Prognosis of a quadriceps contusion
With appropriate management, patients with minor quadriceps contusions can usually recover in one to three weeks. With larger contusions, recovery may take four to eight weeks or longer depending on the severity of injury. In rare cases, patients with a quadriceps contusion can sometimes develop myositis ossificans (i.e. bony growth in the contusion). This condition is more common in severe quadriceps contusions (especially those that are managed inappropriately) and may prolong recovery by weeks to months.

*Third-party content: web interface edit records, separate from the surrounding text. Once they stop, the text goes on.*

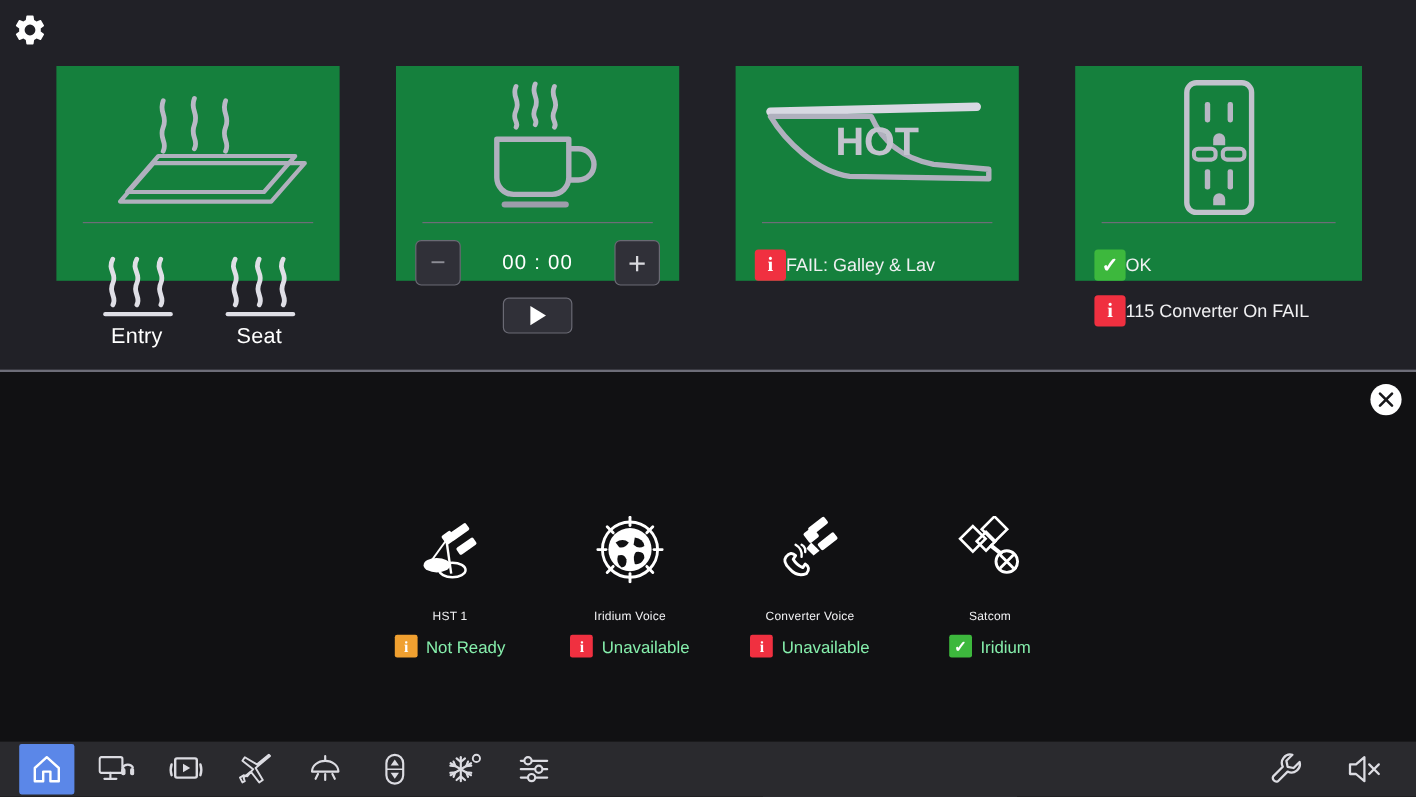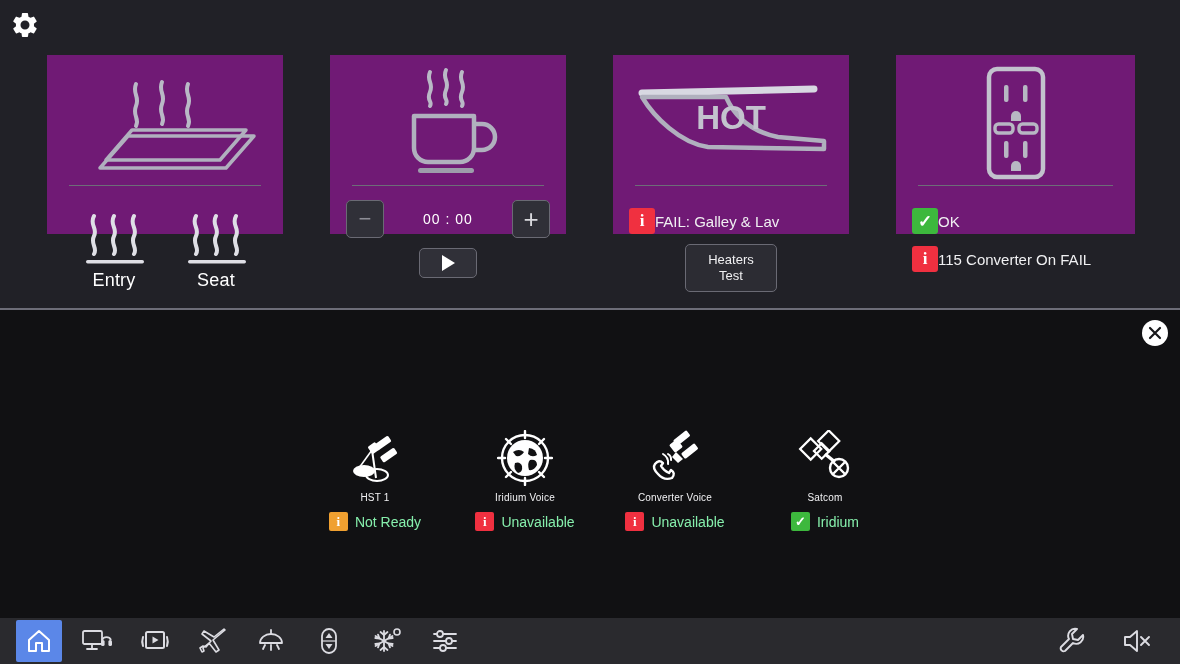"HOT" .card { background: #701a75 -> #15803d }
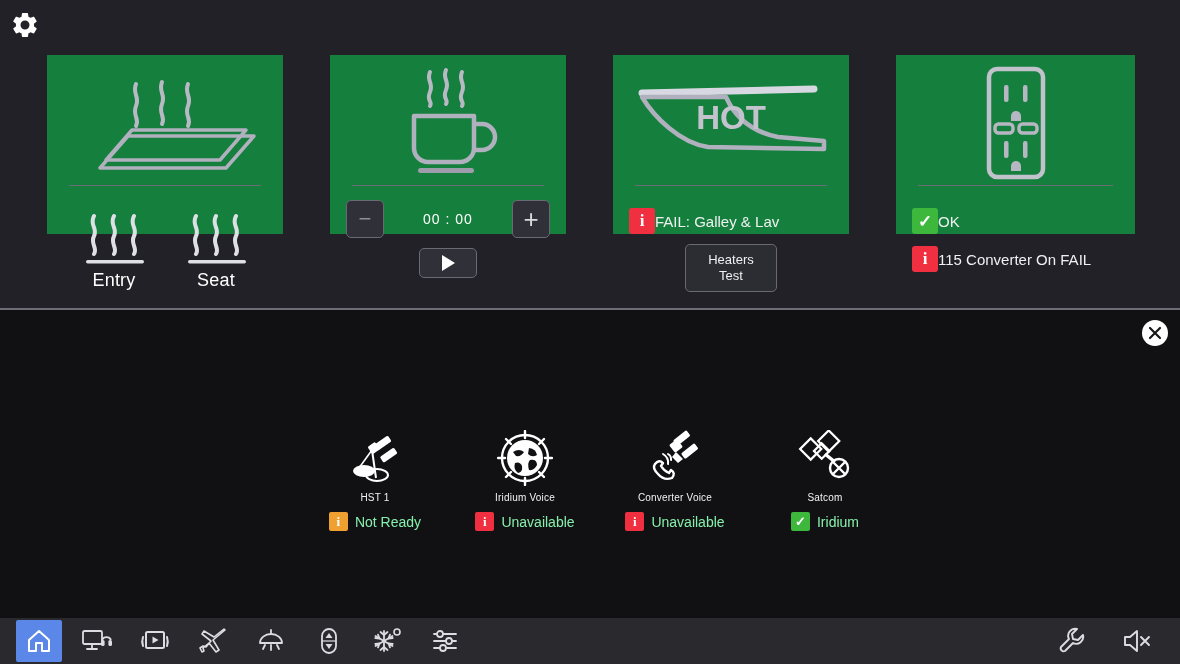"00 : 00" .timer-val { font-size: 14px -> 17px }
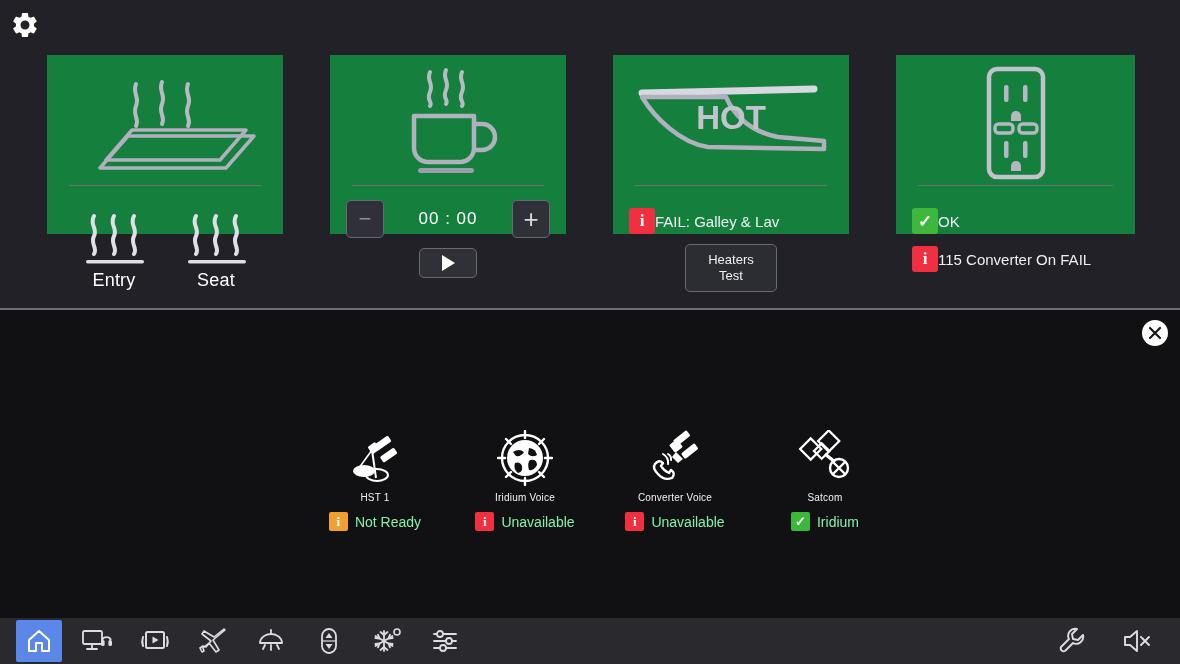"Heaters" div.test-wrap { html: <div> <div> <span>Heaters</span> <span>Test</span> </div> </div> -> none }
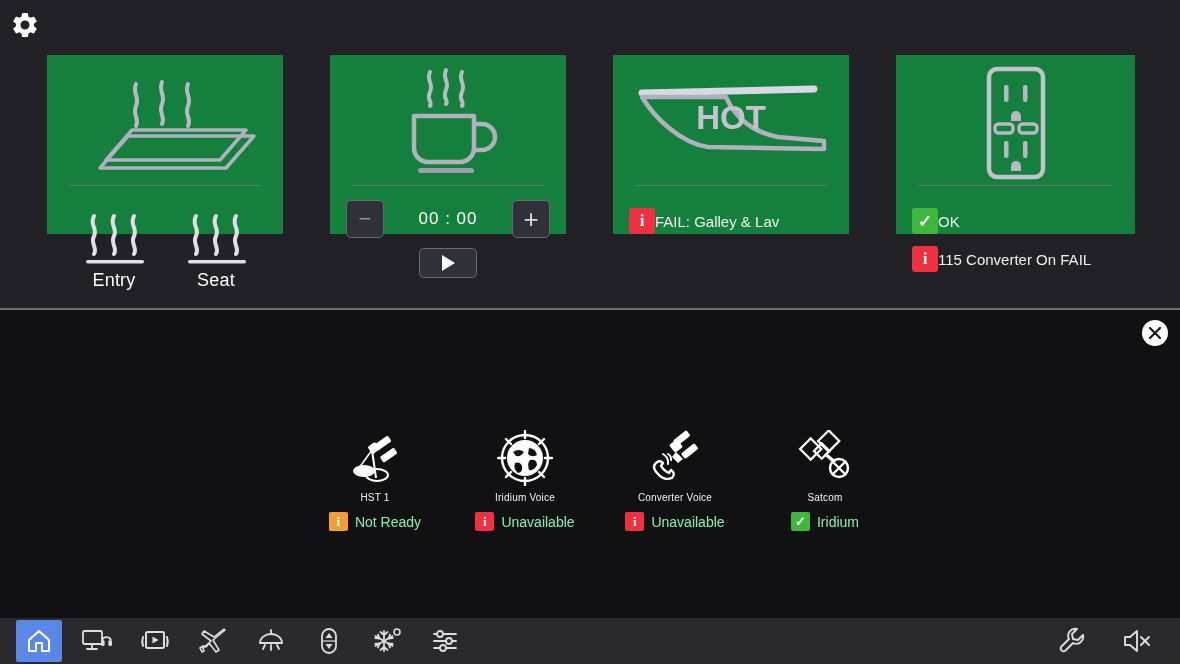"HST 1" .sat-name { margin-top: 6px -> 23px }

Physical therapy for a quadriceps contusion
Physical therapy for patients with a quadriceps contusion is vital to hasten the healing process and ensure an optimal outcome. Treatment may comprise:
  • soft tissue massage (after the initial 72 hour period)
  • electrotherapy (e.g. ultrasound)
  • joint mobilization
  • stretches
  • anti-inflammatory advice
  • the use of crutches
  • applying a compression bandage
  • the use of protective padding to the quadriceps to prevent re-injury
  • ice or heat treatment
  • exercises to improve strength and flexibility (particularly of the quadriceps)
  • education
  • activity modification advice
  • establishment of an appropriate return to activity or sport plan

Other intervention for a quadriceps contusion

Despite appropriate physical therapy management, some patients with a quadriceps contusion do not improve adequately. When this occurs, your treating physical therapist or doctor can advise on the best course of management. This may include investigations such as an Xray (to assess for myositis ossificans), ultrasound, CT scan or MRI, pharmaceutical intervention, or referral to appropriate medical authorities who can advise on any intervention that may be appropriate to improve the condition.